My understanding is that the best current guess of such a set is that here: https://github.com/stan-dev/example-models/. This repo has the advantage of being a long list of models (~450 working models modulo a pull-request or two), but I think it would be fair to say that they are far from either curated or representative. At present, I think the purpose of that repo is simply to check that nothing pathological happens: we are certainly using those models (locally to my team) to see if our novel algorithms ever degrade performance and/or to understand when the performance enhancements we are working to deliver are maximised.

However, if we add to it and include tags (eg to denote models that are: well-coded; or set up to use data simulated from the model itself; or sampling from a distribution that has an analytic solution; or sampling from a distribution for which is also in posterior dB (here: https://github.com/MansMeg/posteriordb/); or small; or enormous; or whatever) then we should be able to get away from trying to have one set of models that we can use for all purposes and move towards having intersecting sets of models where we can use each set for one of the multiple things we want to do with a collection of models.
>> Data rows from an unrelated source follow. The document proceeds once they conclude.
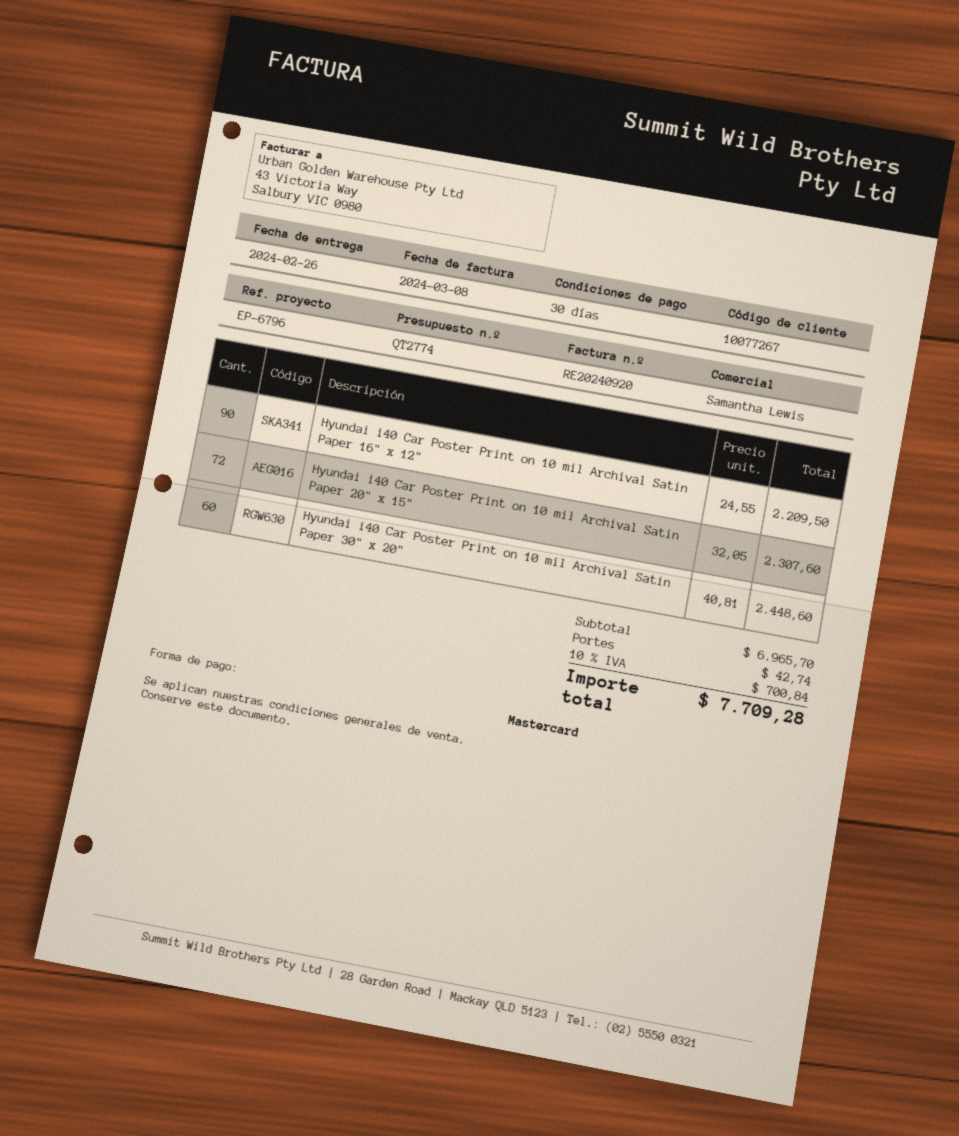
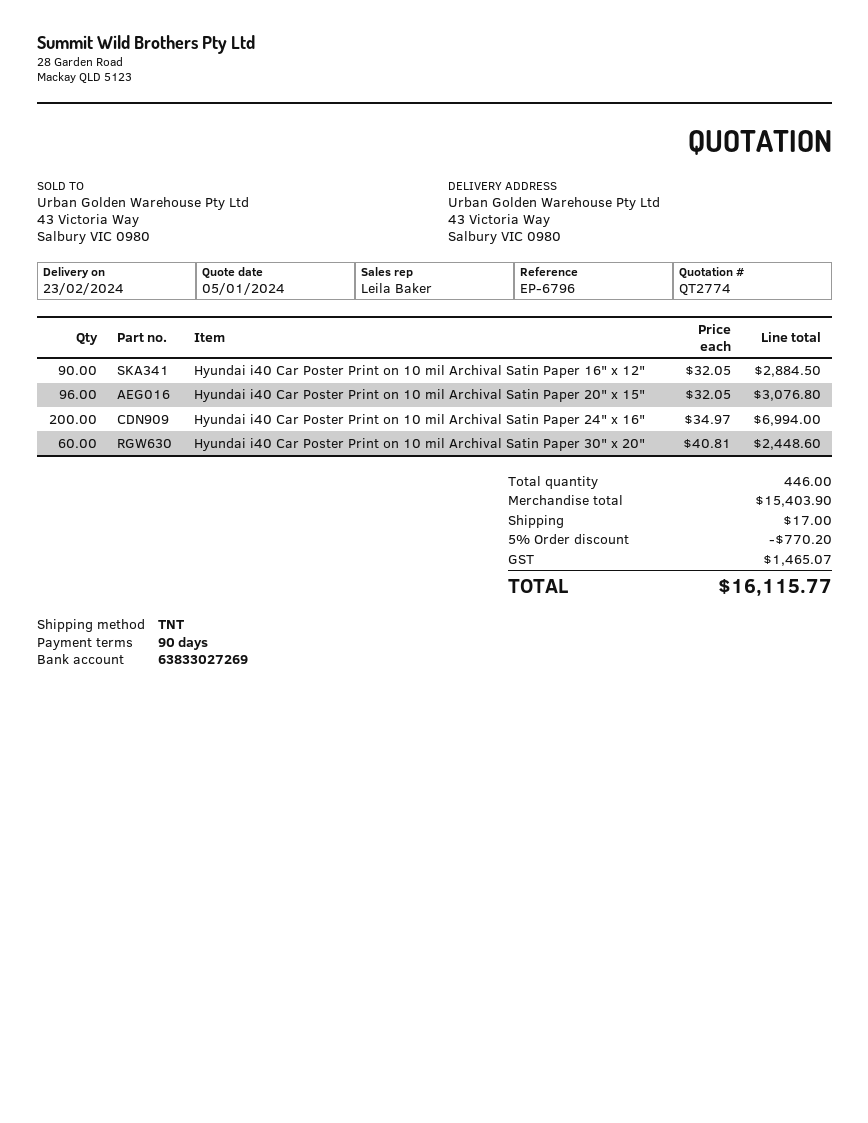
delivery date: 2024-02-26 -> 2024-02-23
payment terms: 30 days -> 90 days
sales rep: Samantha Lewis -> Leila Baker
Hyundai i40 Car Poster Print on 10 mil Archival Satin Paper 16" x 12": 90 x 24.55 = 2209.50 -> 90 x 32.05 = 2884.50
Hyundai i40 Car Poster Print on 10 mil Archival Satin Paper 20" x 15": 72 x 32.05 = 2307.60 -> 96 x 32.05 = 3076.80
Hyundai i40 Car Poster Print on 10 mil Archival Satin Paper 24" x 16": none -> 200 x 34.97 = 6994.00
subtotal: 6965.70 -> 15403.90
discount: none -> 5% = 770.20
shipping: 42.74 -> 17.00
tax: 700.84 -> 1465.07
total: 7709.28 -> 16115.77

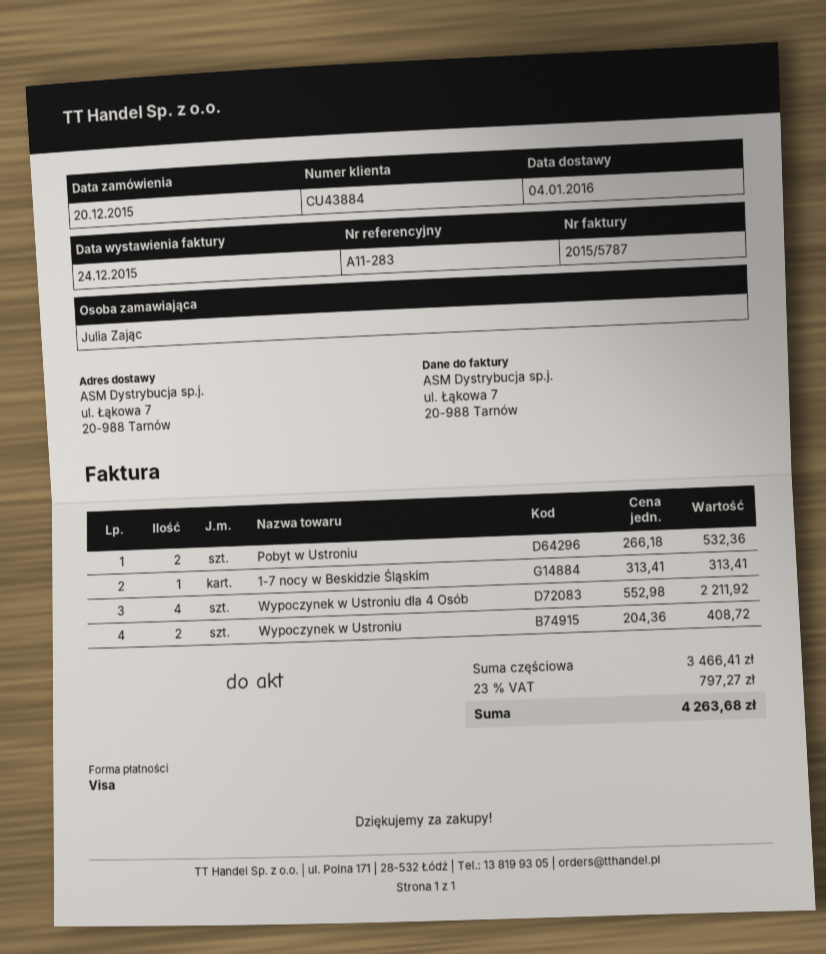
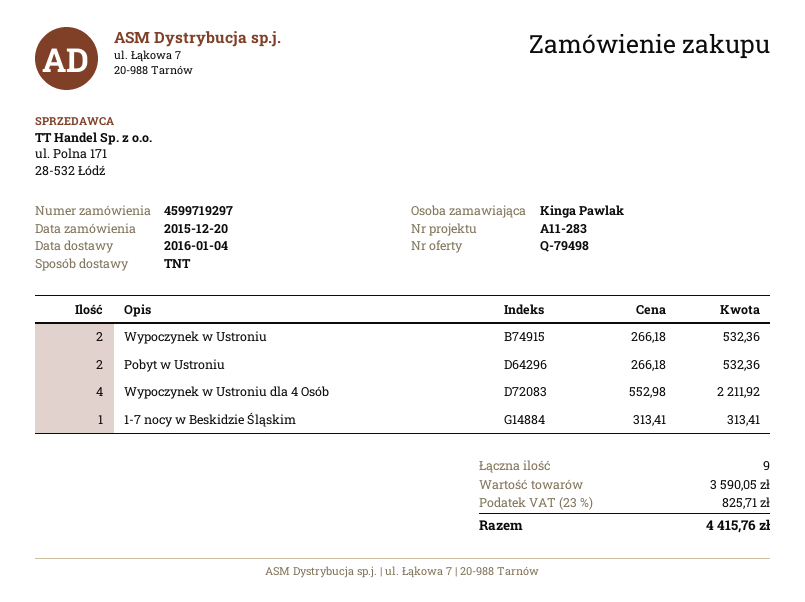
ordered by: Julia Zając -> Kinga Pawlak
Wypoczynek w Ustroniu: 2 x 204.36 = 408.72 -> 2 x 266.18 = 532.36
subtotal: 3466.41 -> 3590.05
tax: 23% = 797.27 -> 23% = 825.71
total: 4263.68 -> 4415.76

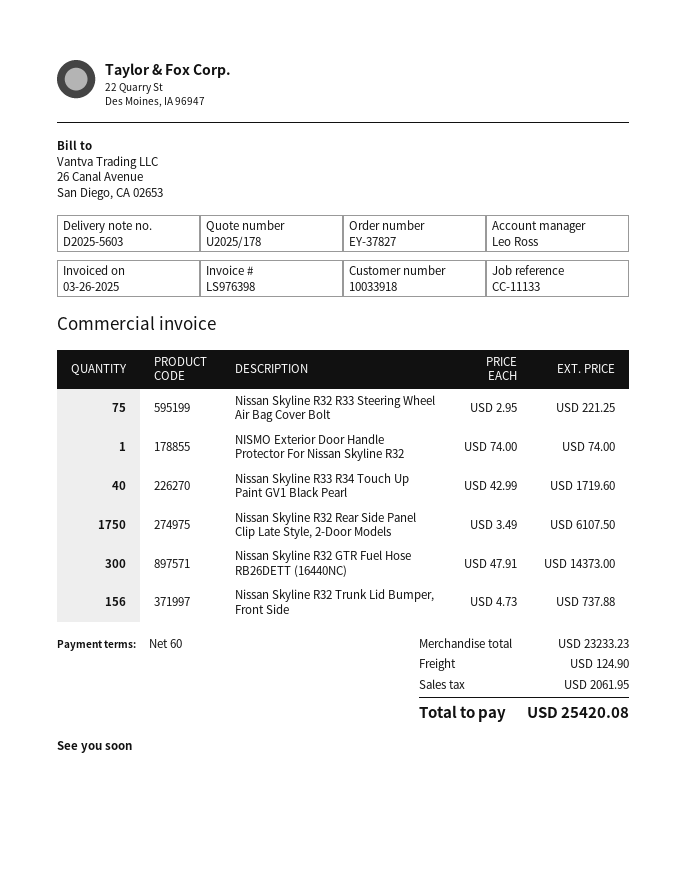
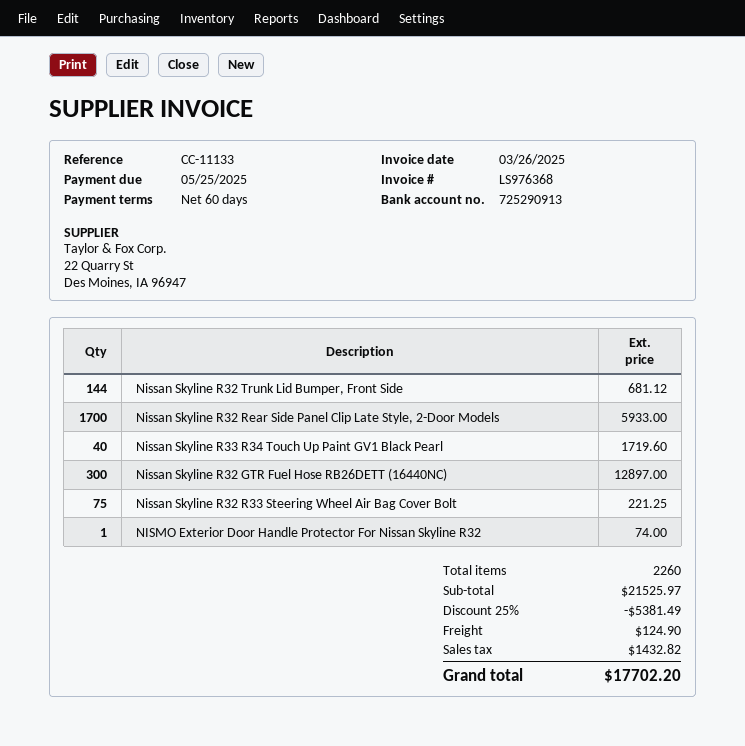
invoice number: LS976398 -> LS976368
Nissan Skyline R32 Rear Side Panel Clip Late Style, 2-Door Models: 1750 for 6107.50 -> 1700 for 5933.00
Nissan Skyline R32 GTR Fuel Hose RB26DETT (16440NC): 300 for 14373.00 -> 300 for 12897.00
Nissan Skyline R32 Trunk Lid Bumper, Front Side: 156 for 737.88 -> 144 for 681.12
subtotal: 23233.23 -> 21525.97
discount: none -> 25% = 5381.49
tax: 2061.95 -> 1432.82
total: 25420.08 -> 17702.20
avehtari · May 7, 2020, 8:18pm

This is why we are building posteriordb. See use cases https://github.com/MansMeg/posteriordb/blob/master/doc/use_cases.md and make a pull request if you want to add something.

s.maskell · May 7, 2020, 8:57pm

@avehtari: good plan. We will do as you suggest.

Bob_Carpenter · May 18, 2020, 12:57am

There’s nothing in Stan that outputs different numbers of parameters per draw. It’d break all of our downstream analysis processes.

Whoever wants to put together the PR.

Bob_Carpenter · May 18, 2020, 1:00am

I think this is where the misunderstanding’s coming from. This was just a completely ad hoc place to dump models we wanted to share, used in doc, people sent us to test, we wrote into case studies, etc. It was never intended to be either robust to running or comprehensive in terms of types of models.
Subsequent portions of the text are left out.